→ TASK GOAL
Up to and including the line with "background-size:100% 1.4px,100% 1.4px,1.4px", please set down the entries below exactly, starting from the first line.

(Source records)
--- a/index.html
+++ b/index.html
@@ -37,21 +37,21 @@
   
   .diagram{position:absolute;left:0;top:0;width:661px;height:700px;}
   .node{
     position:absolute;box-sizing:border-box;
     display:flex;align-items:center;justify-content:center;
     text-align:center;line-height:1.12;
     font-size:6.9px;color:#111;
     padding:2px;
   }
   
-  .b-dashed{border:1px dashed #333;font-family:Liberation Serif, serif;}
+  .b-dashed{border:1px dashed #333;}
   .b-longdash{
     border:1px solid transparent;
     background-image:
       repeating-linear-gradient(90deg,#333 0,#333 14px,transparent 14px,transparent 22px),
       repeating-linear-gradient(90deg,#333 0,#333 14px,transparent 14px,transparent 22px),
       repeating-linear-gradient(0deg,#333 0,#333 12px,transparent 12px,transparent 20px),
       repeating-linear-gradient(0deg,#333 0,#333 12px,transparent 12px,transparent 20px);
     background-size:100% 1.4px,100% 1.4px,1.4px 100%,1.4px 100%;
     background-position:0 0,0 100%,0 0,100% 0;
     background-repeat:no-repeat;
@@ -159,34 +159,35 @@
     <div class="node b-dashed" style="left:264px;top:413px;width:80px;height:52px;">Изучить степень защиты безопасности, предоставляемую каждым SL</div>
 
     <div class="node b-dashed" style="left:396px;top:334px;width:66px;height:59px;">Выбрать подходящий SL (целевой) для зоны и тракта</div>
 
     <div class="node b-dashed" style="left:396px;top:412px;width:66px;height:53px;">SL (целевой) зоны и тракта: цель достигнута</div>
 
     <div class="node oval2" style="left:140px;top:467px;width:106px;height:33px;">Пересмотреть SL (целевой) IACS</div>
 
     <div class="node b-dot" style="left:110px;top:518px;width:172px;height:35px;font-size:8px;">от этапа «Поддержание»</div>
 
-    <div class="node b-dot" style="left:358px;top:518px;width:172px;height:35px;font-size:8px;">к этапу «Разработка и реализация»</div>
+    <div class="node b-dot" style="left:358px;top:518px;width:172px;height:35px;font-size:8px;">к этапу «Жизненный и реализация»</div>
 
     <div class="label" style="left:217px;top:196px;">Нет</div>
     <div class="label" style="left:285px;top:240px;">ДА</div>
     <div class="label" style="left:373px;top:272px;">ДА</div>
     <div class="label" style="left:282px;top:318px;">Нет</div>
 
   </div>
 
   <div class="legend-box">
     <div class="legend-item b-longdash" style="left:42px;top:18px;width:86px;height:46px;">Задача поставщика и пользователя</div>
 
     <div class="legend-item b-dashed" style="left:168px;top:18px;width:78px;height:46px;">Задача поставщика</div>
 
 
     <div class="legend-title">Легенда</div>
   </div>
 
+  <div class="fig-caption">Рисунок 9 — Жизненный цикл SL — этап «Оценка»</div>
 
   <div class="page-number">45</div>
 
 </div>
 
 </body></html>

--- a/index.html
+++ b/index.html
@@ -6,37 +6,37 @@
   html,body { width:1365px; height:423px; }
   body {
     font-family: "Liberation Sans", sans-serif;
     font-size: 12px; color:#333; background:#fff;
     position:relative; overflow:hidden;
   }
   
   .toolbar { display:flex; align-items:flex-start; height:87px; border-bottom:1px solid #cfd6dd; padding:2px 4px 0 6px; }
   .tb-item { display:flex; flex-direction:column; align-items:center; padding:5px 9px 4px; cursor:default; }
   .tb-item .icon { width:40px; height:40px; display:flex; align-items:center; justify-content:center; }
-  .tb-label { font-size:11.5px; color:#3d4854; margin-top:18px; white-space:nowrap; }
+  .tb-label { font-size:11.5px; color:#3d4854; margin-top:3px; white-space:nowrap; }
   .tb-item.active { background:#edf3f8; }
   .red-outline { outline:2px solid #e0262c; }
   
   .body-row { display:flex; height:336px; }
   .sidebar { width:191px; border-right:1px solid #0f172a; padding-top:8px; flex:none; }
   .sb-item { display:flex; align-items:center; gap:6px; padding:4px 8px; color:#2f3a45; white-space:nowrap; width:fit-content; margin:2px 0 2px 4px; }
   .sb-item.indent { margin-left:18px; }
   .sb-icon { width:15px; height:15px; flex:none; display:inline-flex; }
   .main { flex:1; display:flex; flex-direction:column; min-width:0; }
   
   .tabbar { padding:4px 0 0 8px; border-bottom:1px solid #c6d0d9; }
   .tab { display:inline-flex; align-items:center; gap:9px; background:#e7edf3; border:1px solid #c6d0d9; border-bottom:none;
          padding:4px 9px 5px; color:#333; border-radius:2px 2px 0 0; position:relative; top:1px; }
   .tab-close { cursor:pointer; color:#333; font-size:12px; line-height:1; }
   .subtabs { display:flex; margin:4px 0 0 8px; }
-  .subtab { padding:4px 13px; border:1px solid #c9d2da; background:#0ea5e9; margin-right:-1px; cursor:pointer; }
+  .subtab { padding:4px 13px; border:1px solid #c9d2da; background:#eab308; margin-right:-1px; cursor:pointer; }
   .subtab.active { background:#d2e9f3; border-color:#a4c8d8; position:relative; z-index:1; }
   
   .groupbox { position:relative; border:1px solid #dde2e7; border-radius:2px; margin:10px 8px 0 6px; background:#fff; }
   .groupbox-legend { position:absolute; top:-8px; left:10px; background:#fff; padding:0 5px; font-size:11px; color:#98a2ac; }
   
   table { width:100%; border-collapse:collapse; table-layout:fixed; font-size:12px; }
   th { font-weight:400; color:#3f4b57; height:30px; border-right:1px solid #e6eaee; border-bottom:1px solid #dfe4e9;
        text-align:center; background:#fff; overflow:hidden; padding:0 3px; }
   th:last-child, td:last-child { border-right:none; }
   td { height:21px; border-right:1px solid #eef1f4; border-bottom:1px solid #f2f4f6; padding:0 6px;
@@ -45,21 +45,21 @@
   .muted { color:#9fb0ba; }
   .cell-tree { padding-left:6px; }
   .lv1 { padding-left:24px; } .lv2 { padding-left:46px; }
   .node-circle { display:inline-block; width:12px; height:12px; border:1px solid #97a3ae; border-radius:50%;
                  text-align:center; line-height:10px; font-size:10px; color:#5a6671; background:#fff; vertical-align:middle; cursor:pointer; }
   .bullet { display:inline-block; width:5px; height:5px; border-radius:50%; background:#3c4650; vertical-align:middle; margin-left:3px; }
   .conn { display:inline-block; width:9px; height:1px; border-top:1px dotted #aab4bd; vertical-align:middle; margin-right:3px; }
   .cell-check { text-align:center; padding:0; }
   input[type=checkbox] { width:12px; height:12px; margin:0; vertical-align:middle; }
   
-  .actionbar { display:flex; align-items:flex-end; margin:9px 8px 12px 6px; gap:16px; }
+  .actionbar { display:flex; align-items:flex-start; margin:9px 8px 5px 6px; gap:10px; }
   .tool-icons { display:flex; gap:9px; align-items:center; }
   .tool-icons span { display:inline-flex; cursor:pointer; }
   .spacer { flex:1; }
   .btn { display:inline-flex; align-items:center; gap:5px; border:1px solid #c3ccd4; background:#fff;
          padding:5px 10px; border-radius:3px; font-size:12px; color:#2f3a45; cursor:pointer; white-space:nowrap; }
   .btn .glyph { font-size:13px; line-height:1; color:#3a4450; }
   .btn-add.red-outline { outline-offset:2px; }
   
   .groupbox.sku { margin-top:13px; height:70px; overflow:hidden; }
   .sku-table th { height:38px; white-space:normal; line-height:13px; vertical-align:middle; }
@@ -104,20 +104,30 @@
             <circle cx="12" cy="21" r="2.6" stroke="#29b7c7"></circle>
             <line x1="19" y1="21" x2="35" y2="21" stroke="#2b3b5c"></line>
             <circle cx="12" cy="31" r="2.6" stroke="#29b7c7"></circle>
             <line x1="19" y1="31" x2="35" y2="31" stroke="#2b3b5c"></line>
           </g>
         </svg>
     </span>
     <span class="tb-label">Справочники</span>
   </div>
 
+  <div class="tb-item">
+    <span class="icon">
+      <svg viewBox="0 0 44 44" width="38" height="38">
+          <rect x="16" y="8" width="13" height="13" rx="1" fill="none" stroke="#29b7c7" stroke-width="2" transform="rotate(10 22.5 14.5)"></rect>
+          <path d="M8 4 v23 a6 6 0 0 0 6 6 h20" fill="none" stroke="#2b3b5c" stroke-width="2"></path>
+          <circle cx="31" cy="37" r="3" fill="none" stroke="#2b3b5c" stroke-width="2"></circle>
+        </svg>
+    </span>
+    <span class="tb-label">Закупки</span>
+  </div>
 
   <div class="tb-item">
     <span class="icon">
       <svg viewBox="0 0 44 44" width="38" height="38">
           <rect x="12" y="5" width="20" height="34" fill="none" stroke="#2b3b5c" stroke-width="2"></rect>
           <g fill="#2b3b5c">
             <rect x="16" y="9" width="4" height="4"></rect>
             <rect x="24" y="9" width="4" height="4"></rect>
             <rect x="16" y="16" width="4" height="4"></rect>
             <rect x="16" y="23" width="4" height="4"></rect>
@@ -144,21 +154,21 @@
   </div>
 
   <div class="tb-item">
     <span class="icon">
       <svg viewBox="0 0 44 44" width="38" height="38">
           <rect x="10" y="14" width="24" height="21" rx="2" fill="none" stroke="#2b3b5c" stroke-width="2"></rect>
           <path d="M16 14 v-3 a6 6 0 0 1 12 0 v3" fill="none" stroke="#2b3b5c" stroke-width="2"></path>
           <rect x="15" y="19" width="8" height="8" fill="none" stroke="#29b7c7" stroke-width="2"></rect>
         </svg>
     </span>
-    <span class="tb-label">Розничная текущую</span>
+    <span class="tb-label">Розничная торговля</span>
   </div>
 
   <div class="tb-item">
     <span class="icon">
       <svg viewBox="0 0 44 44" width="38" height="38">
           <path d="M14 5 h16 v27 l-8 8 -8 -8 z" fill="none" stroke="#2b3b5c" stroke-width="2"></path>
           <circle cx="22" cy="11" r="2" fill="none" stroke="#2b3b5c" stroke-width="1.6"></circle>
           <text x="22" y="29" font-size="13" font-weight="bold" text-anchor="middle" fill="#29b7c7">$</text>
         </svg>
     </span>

→ RESPONSE TO THIS EXERCISE
--- a/index.html
+++ b/index.html
@@ -37,21 +37,21 @@
   
   .diagram{position:absolute;left:0;top:0;width:661px;height:700px;}
   .node{
     position:absolute;box-sizing:border-box;
     display:flex;align-items:center;justify-content:center;
     text-align:center;line-height:1.12;
     font-size:6.9px;color:#111;
     padding:2px;
   }
   
-  .b-dashed{border:1px dashed #333;font-family:Liberation Serif, serif;}
+  .b-dashed{border:1px dashed #333;}
   .b-longdash{
     border:1px solid transparent;
     background-image:
       repeating-linear-gradient(90deg,#333 0,#333 14px,transparent 14px,transparent 22px),
       repeating-linear-gradient(90deg,#333 0,#333 14px,transparent 14px,transparent 22px),
       repeating-linear-gradient(0deg,#333 0,#333 12px,transparent 12px,transparent 20px),
       repeating-linear-gradient(0deg,#333 0,#333 12px,transparent 12px,transparent 20px);
     background-size:100% 1.4px,100% 1.4px,1.4px 100%,1.4px 100%;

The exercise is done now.